|6/6/21 Through my studio window|
This week we are studying scale, pattern, value and texture of plants in my Drawing Nature with Colored Pencils class. Once again, I am thrilled that we are drawing from life instead of photos, and this week’s lessons are particularly applicable to urban sketching. Unfortunately, we are having an inconvenient streak of typical June-uary weather lately – cold, windy and sometimes wet. Wishing I could go outdoors to work on assignments, I was in my studio doing some color value studies (a regular part of our weekly homework; see below) when I glanced through my rain-streaked window: Our neighbor’s crooked hedge, bush and trees were right there, conveniently waiting to be turned into homework!

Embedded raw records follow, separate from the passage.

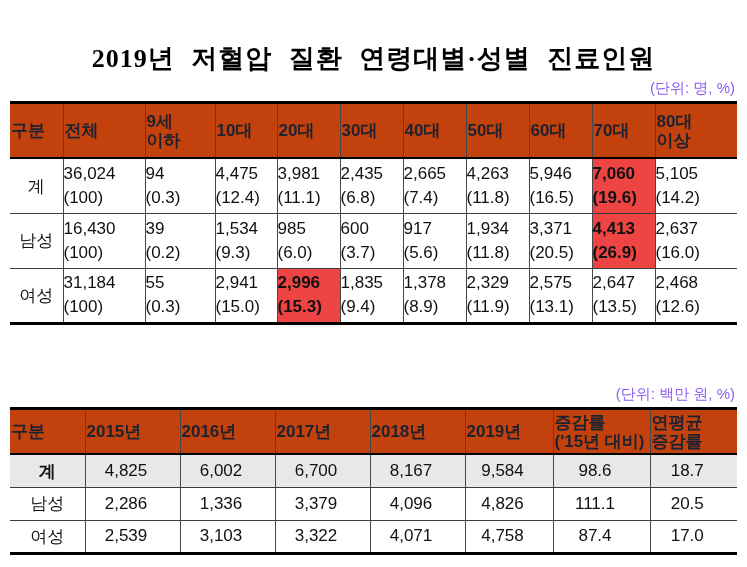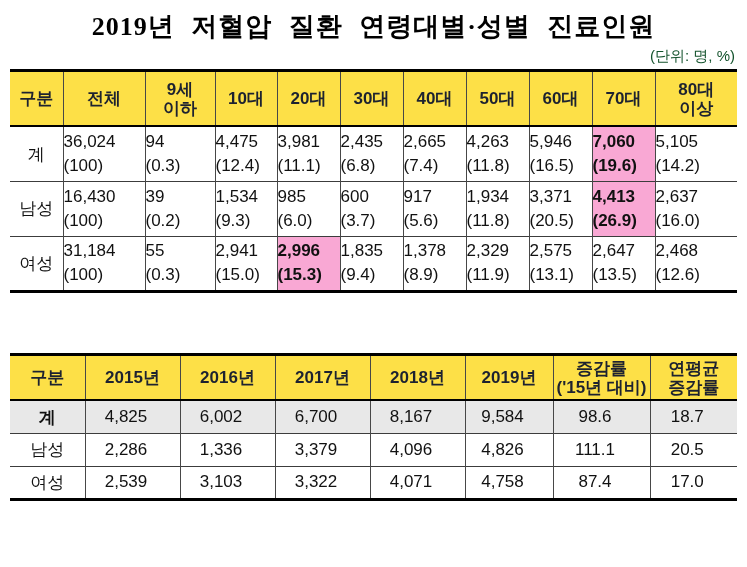--- a/index.html
+++ b/index.html
@@ -5,78 +5,78 @@
   html, body {
     margin: 0;
     padding: 0;
     background: #ffffff;
     width: 747px;
     height: 567px;
     overflow: hidden;
     font-family: "Liberation Sans", sans-serif;
     color: #111111;
   }
-  .page { padding: 12px 10px 4px 10px; }
+  .page { padding: 12px 10px 4px 10px; margin-top: 32px; }
 
   .doc-title {
     font-family: "Liberation Serif", serif;
     font-weight: 700;
     font-size: 26px;
     line-height: 1.15;
     text-align: center;
     color: #000000;
     margin: 0 0 5px 0;
     letter-spacing: 1px;
     word-spacing: 9px;
   }
   .unit-line {
     text-align: right;
     font-size: 15px;
-    color: #14532d;
+    color: #8b5cf6;
     margin: 0 0 3px 0;
     padding-right: 2px;
   }
 
   table {
     width: 727px;
     border-collapse: collapse;
     table-layout: fixed;
     border-top: 3px solid #000000;
     border-bottom: 3px solid #000000;
   }
   th, td { vertical-align: middle; }
   th {
-    background: #fde047;
+    background: #c2410c;
     font-weight: 700;
     font-size: 17px;
     color: #1d2230;
     white-space: pre-line;
     line-height: 1.12;
-    text-align: center;
+    text-align: left;
   }
   
   th + th, td + td { border-left: 1px solid #474747; }
   thead th { border-bottom: 2px solid #000000; }
   tbody tr + tr td { border-top: 1px solid #3c3c3c; }
 
   
   .t1 thead tr { height: 56px; }
   .t1 tbody tr { height: 55px; }
   .t1 td {
     text-align: left;
     padding: 0 6px 0 0;
     font-size: 17px;
   }
   .t1 td .v, .t1 td .p { display: block; line-height: 24px; }
   .t1 td.row-label {
     text-align: center;
     padding: 0;
     font-size: 17px;
   }
-  .t1 td.hl { background: #f9a8d4; font-weight: 700; }
+  .t1 td.hl { background: #ef4444; font-weight: 700; }
 
   
   .t2 thead tr { height: 46px; }
   .t2 tbody tr { height: 33px; }
   .t2 td {
     font-size: 17px;
     text-align: center;
     padding: 0 13px 0 0;
   }
   .t2 td.row-label { text-align: center; padding: 0; }
@@ -253,20 +253,21 @@
           <td>
               <span class="v">2,468</span>
               <span class="p">(12.6)</span>
             </td>
         </tr>
       </tbody>
     </table>
   </div>
 
   <div class="section2">
+    <div class="unit-line">(단위: 백만 원, %)</div>
 
     <table class="t2">
       <colgroup>
         <col style="width:75px">
           <col style="width:95px">
           <col style="width:95px">
         <col style="width:95px">
           <col style="width:95px">
           <col style="width:88px">
         <col style="width:97px">

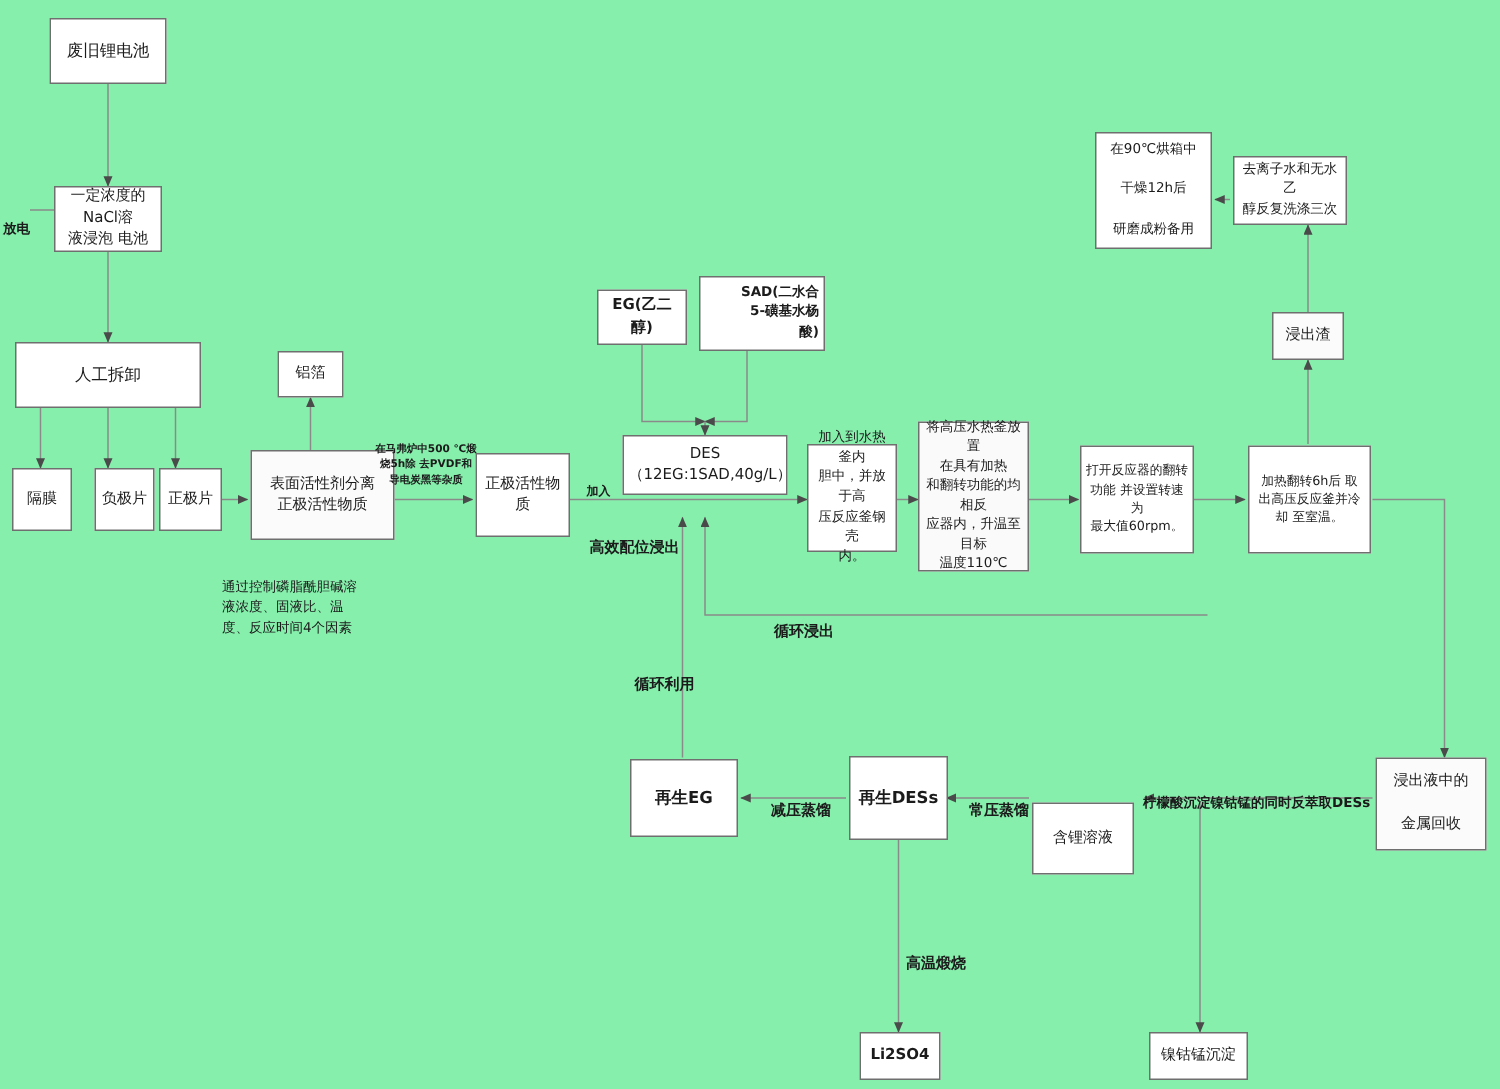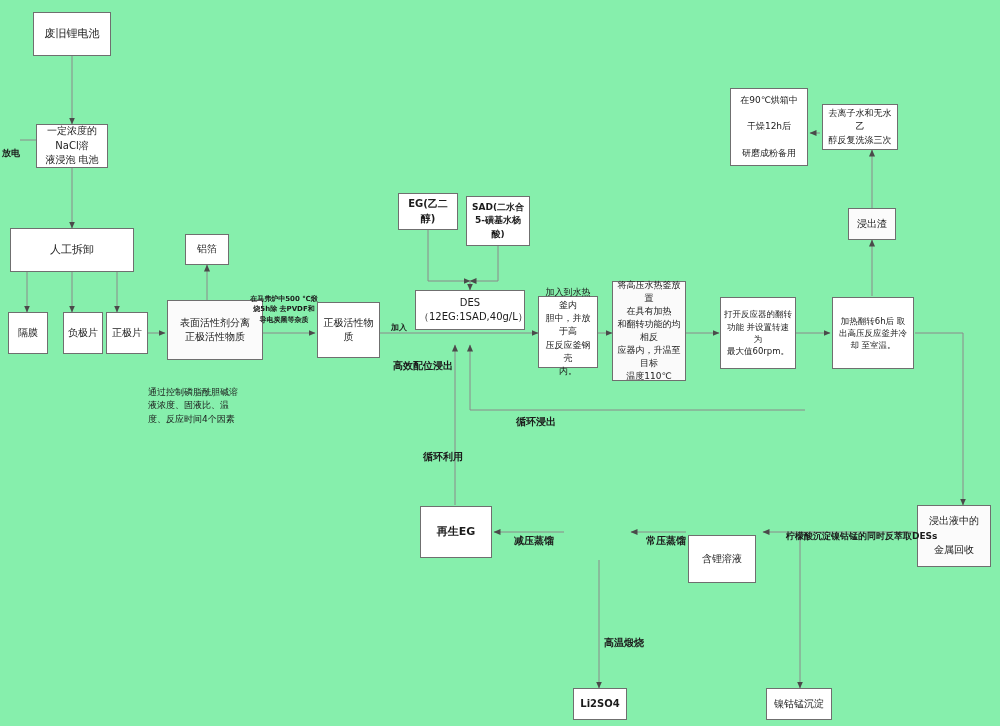--- a/index.html
+++ b/index.html
@@ -155,21 +155,21 @@
   </div>
 
   <div class="node f10" style="left:317px; top:302px; width:63px; height:56px;">
     <span>正极活性物质</span>
   </div>
 
   <div class="node f10 bold" style="left:398px; top:193px; width:60px; height:37px;">
     <span>EG(乙二醇)</span>
   </div>
 
-  <div class="node f9 bold" style="left:466px; top:196px; width:64px; height:50px; white-space:pre-line;">
+  <div class="node f9 bold" style="left:466px; top:184px; width:84px; height:50px; white-space:pre-line;text-align:right;">
     <span>SAD(二水合
 5-磺基水杨
 酸)</span>
   </div>
 
   <div class="node f10" style="left:415px; top:290px; width:110px; height:40px; white-space:pre-line;">
     <span>DES
 （12EG:1SAD,40g/L）</span>
   </div>
 
@@ -220,20 +220,23 @@
   <div class="node f10" style="left:917px; top:505px; width:74px; height:62px; white-space:pre-line; background:#fbfbfb;">
     <span>浸出液中的
 
 金属回收</span>
   </div>
 
   <div class="node f10" style="left:688px; top:512px; width:68px; height:48px;margin-top:23px;">
     <span>含锂溶液</span>
   </div>
 
+  <div class="node f11 bold" style="left:566px; top:504px; width:66px; height:56px;">
+    <span>再生DESs</span>
+  </div>
 
   <div class="node f11 bold" style="left:420px; top:506px; width:72px; height:52px;">
     <span>再生EG</span>
   </div>
 
   <div class="node f10 bold" style="left:573px; top:688px; width:54px; height:32px;">
     <span>Li2SO4</span>
   </div>
 
   <div class="node f10" style="left:766px; top:688px; width:66px; height:32px;">
@@ -273,21 +276,21 @@
   </div>
 
   <div class="lbl f75 bold" style="left:514px; top:518px;">
     <span>减压蒸馏</span>
   </div>
 
   <div class="lbl f75 bold" style="left:646px; top:518px;">
     <span>常压蒸馏</span>
   </div>
 
-  <div class="lbl f9 bold" style="left:786px; top:516px;">
+  <div class="lbl f9 bold" style="left:762px; top:516px;">
     <span>柠檬酸沉淀镍钴锰的同时反萃取DESs</span>
   </div>
 
   <div class="lbl f75 bold" style="left:604px; top:620px;">
     <span>高温煅烧</span>
   </div>
 
 </div>
 
 </body></html>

“Analyze the simple, overall shapes and patterns – not details. Analyze the simple shapes of light and dark. If you can’t see it when you squint, don’t draw it!” These were the main messages of Kathleen Moore’s lesson.
It wasn’t as easy as it would be on a sunny day, but I squinted hard to see the fringe of light on top of the hedge. In her lesson demo, she emphasized pushing the darker values hard against the lighter values to bring them forward. We are also studying the varying textures we see in nature, and the cedar tree behind the hedge offered a good example (and provided the dark value behind the light). The subtle variations in greens differentiate between the hedge and the bush.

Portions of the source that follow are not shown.